Olivehurst man faces trial in shooting death
Saying a jury should weigh the evidence, witness credibility, conflicting accounts and resolve a myriad of legal questions, a Yuba County judge ordered an Olivehurst man to stand trial in the bitterly disputed homicide of a neighbor last year.
Retired Judge Dennis Buckley on Wednesday bound Gabriel Natal, 34, over for trial in the May 18 shooting death of Joey Stancil Jr., 23, and the attempted murder of Stancil's fiancee, Rosie Wheeler, 23.
Natal's attorney, Roberto Marquez, argued that Natal was defending himself and his girlfriend when he opened fire in the middle of the 3000 block of Brougham Way. Yuba County prosecutors rejected the claim, saying Natal was the aggressor when he confronted Stancil with a gun.
"You can't provoke a fight, then claim self-defense," said Mike Byrne, Yuba County deputy district attorney. "If there is a right to self-defense at all in this case, it belongs to Mr. Stancil."
A parade of defense witnesses testified during Tuesday's preliminary hearing that Natal and his family suffered hours of verbal abuse that day from Stancil and his friends. Several said Stancil was armed and possibly pointing a gun when Natal started shooting.
"This is clearly self-defense," Marquez argued on Tuesday.
Many of Stancil's friends and family have insisted that Stancil was unarmed during the dispute, but even prosecutors don't believe that was true.
"The evidence suggests that Joey Stancil had a gun," Byrne said Wednesday in court.
Wheeler first claimed that Stancil never had a weapon, but later testified that "anything was possible." Investigators seized a pistol from Stancil's home after the shooting.

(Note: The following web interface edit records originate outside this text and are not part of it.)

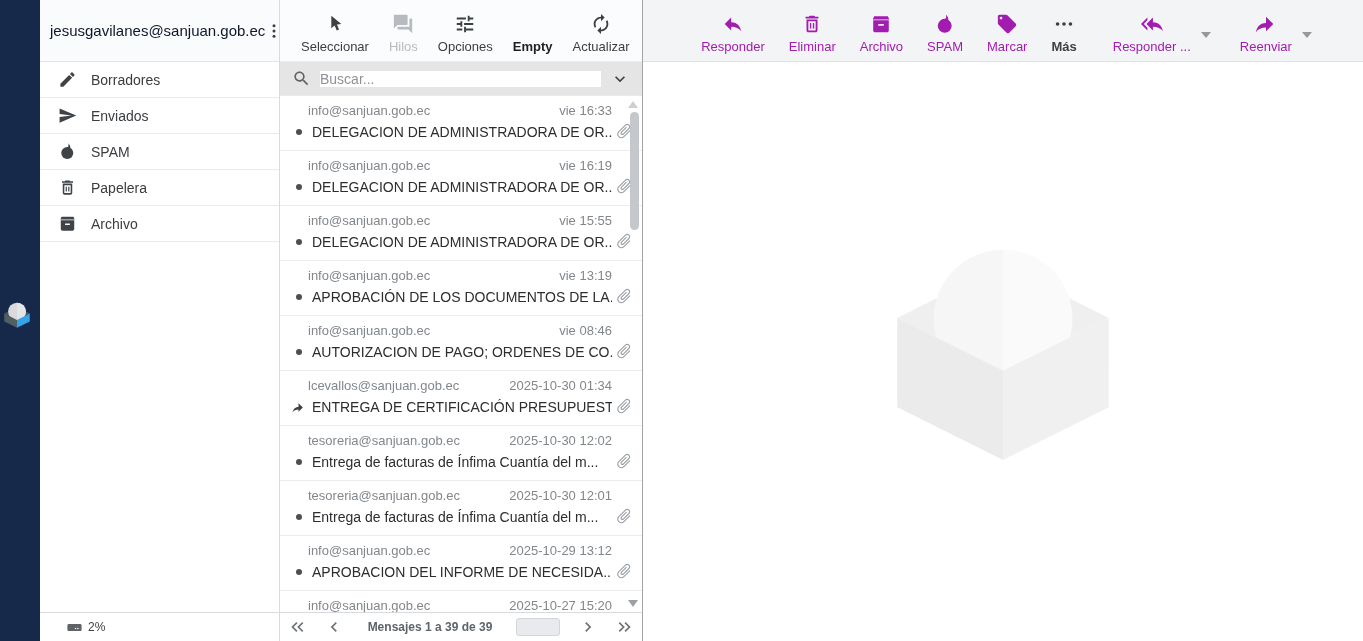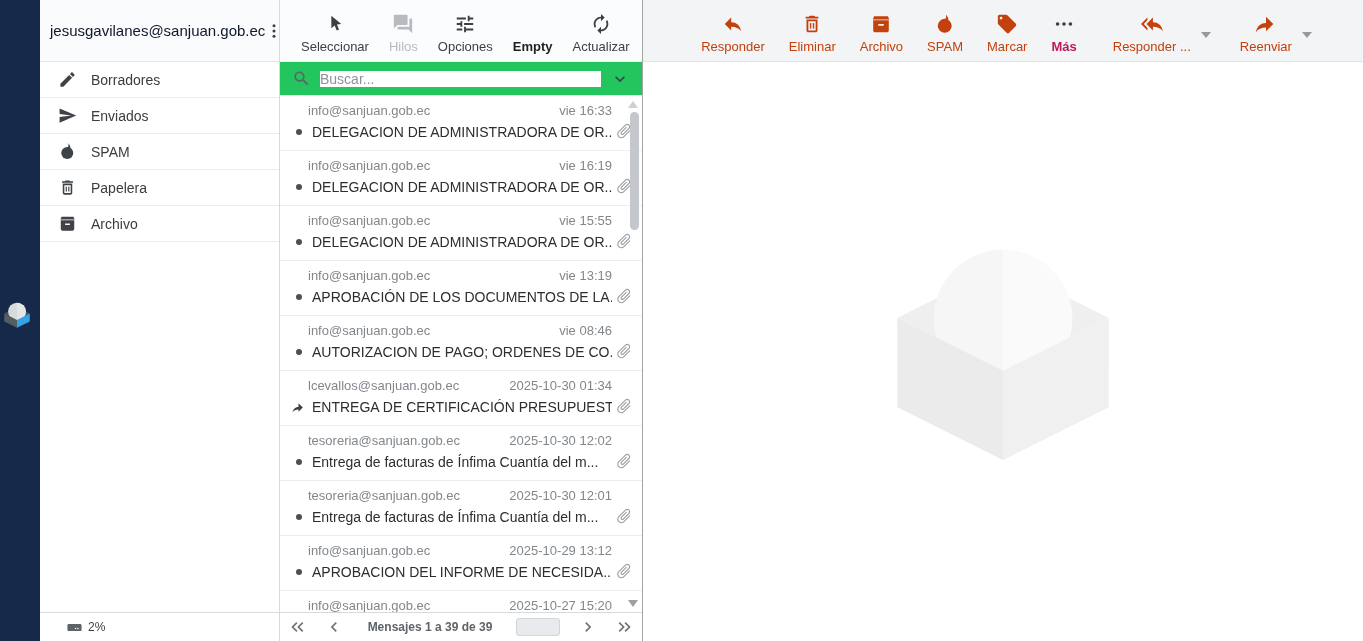"Responder" .rtoolbar .tbtn { color: #c2410c -> #a21caf }
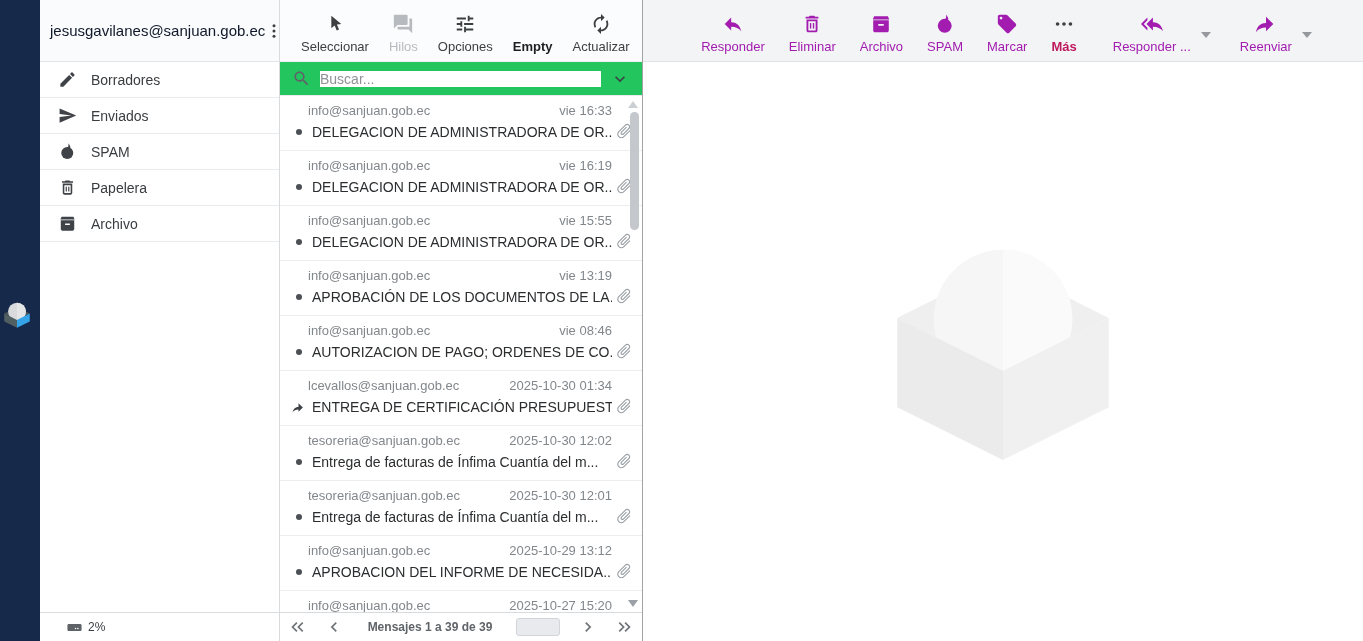"Más" .rtoolbar .tbtn.enabled .lbl { color: #be185d -> #404040 }
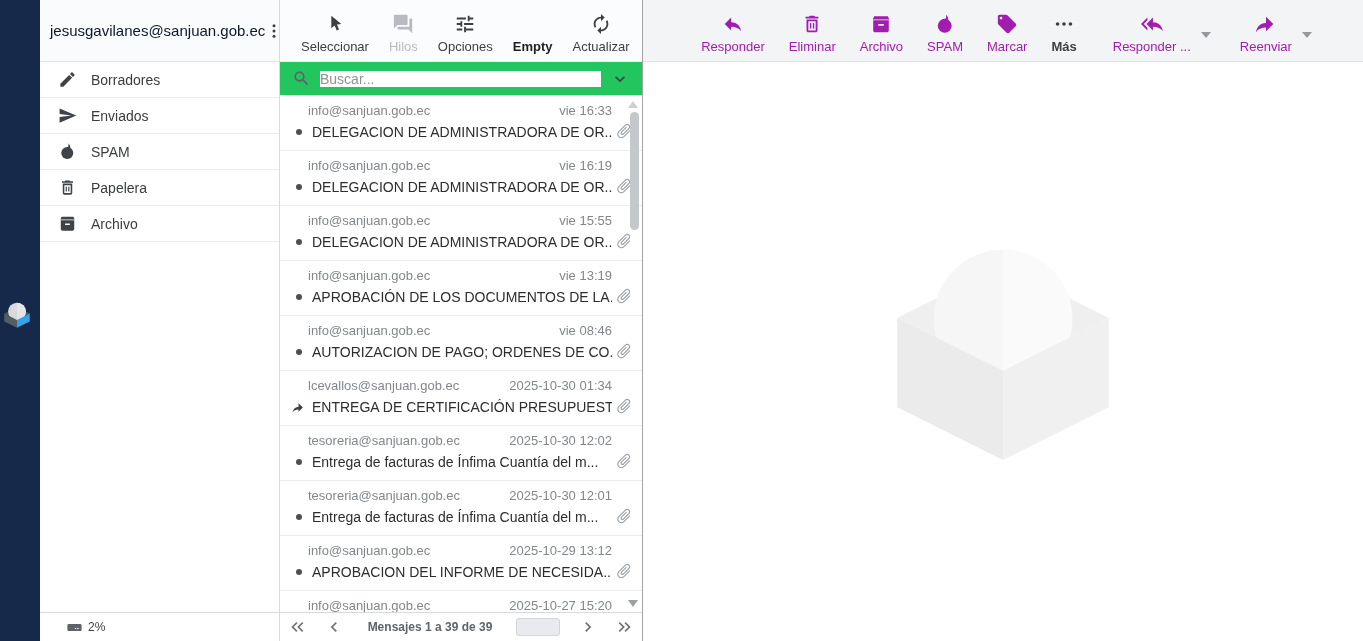"Buscar..." .searchrow { background: #22c55e -> #e5e5e5 }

Authorities said medical evidence suggests that Stancil was running away during the shooting and suffered gunshot wounds to his side, back and the back of his foot.

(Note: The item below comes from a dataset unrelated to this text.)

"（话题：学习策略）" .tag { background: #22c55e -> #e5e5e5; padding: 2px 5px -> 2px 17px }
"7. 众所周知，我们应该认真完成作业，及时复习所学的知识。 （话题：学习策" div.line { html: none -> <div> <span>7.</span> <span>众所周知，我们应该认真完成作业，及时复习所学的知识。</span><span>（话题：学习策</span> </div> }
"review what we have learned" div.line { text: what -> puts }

The judge appeared conflicted regarding self-defense claims and at least some of the evidence presented during the preliminary hearing.

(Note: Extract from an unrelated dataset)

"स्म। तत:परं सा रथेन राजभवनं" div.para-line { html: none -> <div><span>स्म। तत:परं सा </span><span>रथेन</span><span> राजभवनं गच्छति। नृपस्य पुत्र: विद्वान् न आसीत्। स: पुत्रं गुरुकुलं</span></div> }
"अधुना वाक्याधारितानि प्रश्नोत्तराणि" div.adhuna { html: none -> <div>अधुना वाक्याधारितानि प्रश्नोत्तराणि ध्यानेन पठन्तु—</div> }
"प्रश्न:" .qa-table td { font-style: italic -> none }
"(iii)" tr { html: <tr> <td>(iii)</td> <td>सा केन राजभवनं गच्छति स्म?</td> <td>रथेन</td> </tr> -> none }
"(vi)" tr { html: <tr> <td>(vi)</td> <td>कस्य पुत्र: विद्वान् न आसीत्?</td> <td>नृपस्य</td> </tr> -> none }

"Factually, the court was in a bind," Buckley said. "The legal issues (of self-defense) can't be resolved at this hearing."
Buckley said it was "unusual" for a defendant to argue self-defense at a preliminary hearing.
The veteran judge's remarks closely resembled statements made by Judge Julia L. Scrogin during another preliminary hearing in September.
During the first hearing, Scrogin refused to allow testimony from defense witnesses regarding self-defense claims, saying such testimony was not relevant during a preliminary hearing.
Scrogin's ruling was overturned on appeal in November and the case was refiled.
Both Scrogin and Buckley stated the technical legal questions of self-defense were best left to a jury.
Natal is due back in court March 29 for arraignment and a bail review. He remains in custody at the Yuba County Jail on $2 million bail.